At the G7 and NATO summits last week, there were no signs of German or European unease with a tougher China stance. The G7 communiqué mentioned China 14 times, compared to just four mentions at the last summit in Carbis Bay in 2021. And the wording on the economic relationship and China’s human rights record was far sharper. Whereas in 2021, the G7 vowed only to “consult on collective approaches” to China’s non-market policies, the language coming out of Schloss Elmau in the Bavarian Alps promised more: coordinated action to promote diversification, resilience to economic coercion, and a reduction of strategic dependencies.
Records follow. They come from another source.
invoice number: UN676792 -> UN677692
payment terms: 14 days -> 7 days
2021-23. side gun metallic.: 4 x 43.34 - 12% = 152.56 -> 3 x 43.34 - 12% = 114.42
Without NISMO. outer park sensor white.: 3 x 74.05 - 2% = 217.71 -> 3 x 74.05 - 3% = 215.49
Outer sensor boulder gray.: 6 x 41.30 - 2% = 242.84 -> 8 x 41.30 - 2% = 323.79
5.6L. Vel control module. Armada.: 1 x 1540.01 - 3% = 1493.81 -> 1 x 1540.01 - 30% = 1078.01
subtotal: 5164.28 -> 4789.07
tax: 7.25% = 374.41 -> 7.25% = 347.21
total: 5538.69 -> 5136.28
This is all good—except that the G7 also felt the need to rebrand its one-year-old Build Back Better World initiative as the Partnership for Global Infrastructure and Investment at a time when neither the United States nor the EU seem anywhere close to getting their infrastructure act together. Half a year after the launch of the EU’s Global Gateway initiative, we are still waiting for someone in Brussels to take the reins and deliver on European Commission President Ursula von der Leyen’s promise of a robustly funded geopolitical tool to rival China’s Belt and Road Initiative (BRI). In Washington, plans to unveil new flagship projects at the start of 2022 were quietly shelved and the main driver of the initiative, Daleep Singh, just left the White House. For now, the BRI can sleep easy.
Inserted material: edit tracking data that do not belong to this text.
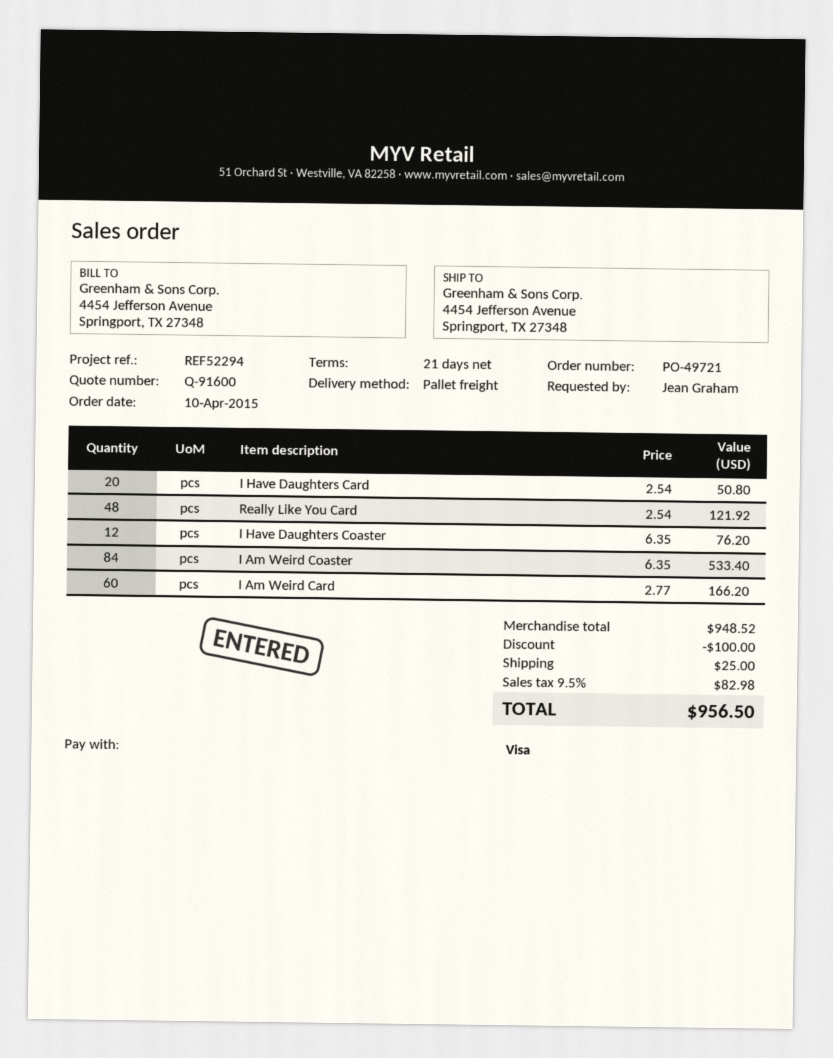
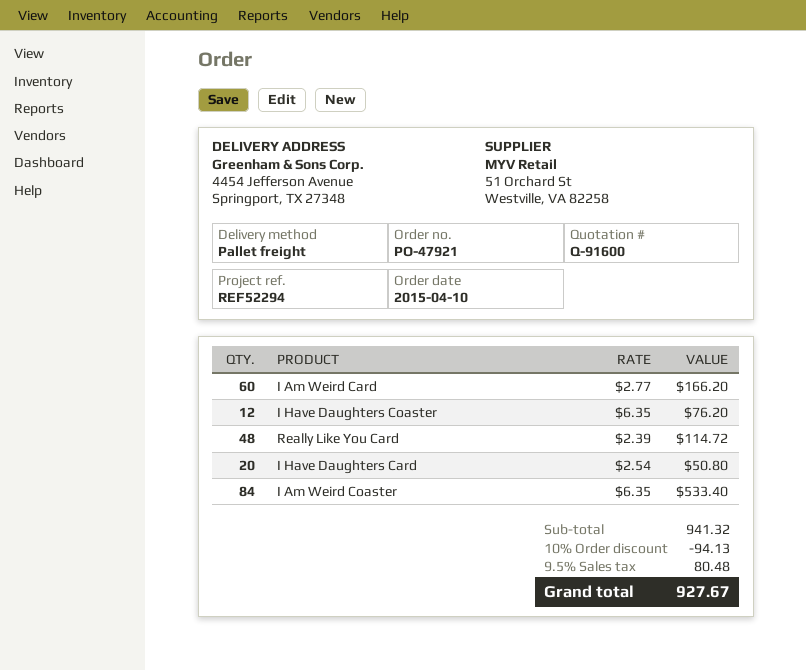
order number: PO-49721 -> PO-47921
Really Like You Card: 48 x 2.54 = 121.92 -> 48 x 2.39 = 114.72
subtotal: 948.52 -> 941.32
discount: 100.00 -> 94.13
shipping: 25.00 -> none
tax: 9.5% = 82.98 -> 9.5% = 80.48
total: 956.50 -> 927.67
Ahead of the NATO summit in Madrid, there was quite a bit of unease in Berlin and Paris at the idea of lumping Russia and China together as a collective threat in the alliance’s long-term strategy document. But, unlike last year, the grumbling did not break out into the open. The new document referred to “systemic challenges” from China and a “deepening strategic partnership” between Moscow and Beijing, while also making clear that NATO was open to “constructive engagement” with China. This was a balance that Germany and France could live with. “In the end, there was not much pushback from the Europeans on the China language,” one NATO official told me. “The conversation has evolved since last year. There is a greater degree of transatlantic convergence. How China has positioned itself on Ukraine has been impossible for anyone to ignore.”

Trying to Talk to China

Despite the vitriolic reaction from Beijing to the two summits, officials in the European capitals say they remain committed to dialogue with China. Berlin recently proposed that bilateral government consultations with Beijing take place in January. Annalena Baerbock had planned to pay a visit to China later this month, before logistical constraints forced her to reassess. After flying to Indonesia for a meeting of G20 foreign ministers this week, she will now travel on to Japan and to the Pacific island of Palau, one of just 14 states that maintain diplomatic relations with Taiwan.

At the EU level, the situation with China is also fraught with difficulties. After months of uncertainty, it appears that a high-level economic dialogue between Brussels and Beijing will take place in mid-July. But the EU faces a delicate balancing act. Officials plan to raise a host of contentious issues in the talks, from the war in Ukraine to sanctions, China’s zero-COVID policy, Beijing’s coercion of Lithuania, and industrial subsidies. “It will not be business as usual,” one told me. But neither do they want these to get in the way of a proper discussion on bilateral and global cooperation. Senior officials in Von der Leyen’s cabinet have made clear in recent weeks that they do not want a “Lithuanization” of EU-China relations, in which dialogue is no longer possible. But Beijing is not making it easy. EU officials who have tried to engage with their Chinese counterparts on the case of an EU delegation employee in Beijing who was detained by Chinese authorities nearly a year ago have been told, in no uncertain terms, to mind their own business.

No one in Brussels is expecting an improvement in ties before the Communist Party congress in the autumn. And even after that, the path for resolving the growing list of problems in the relationship is unclear.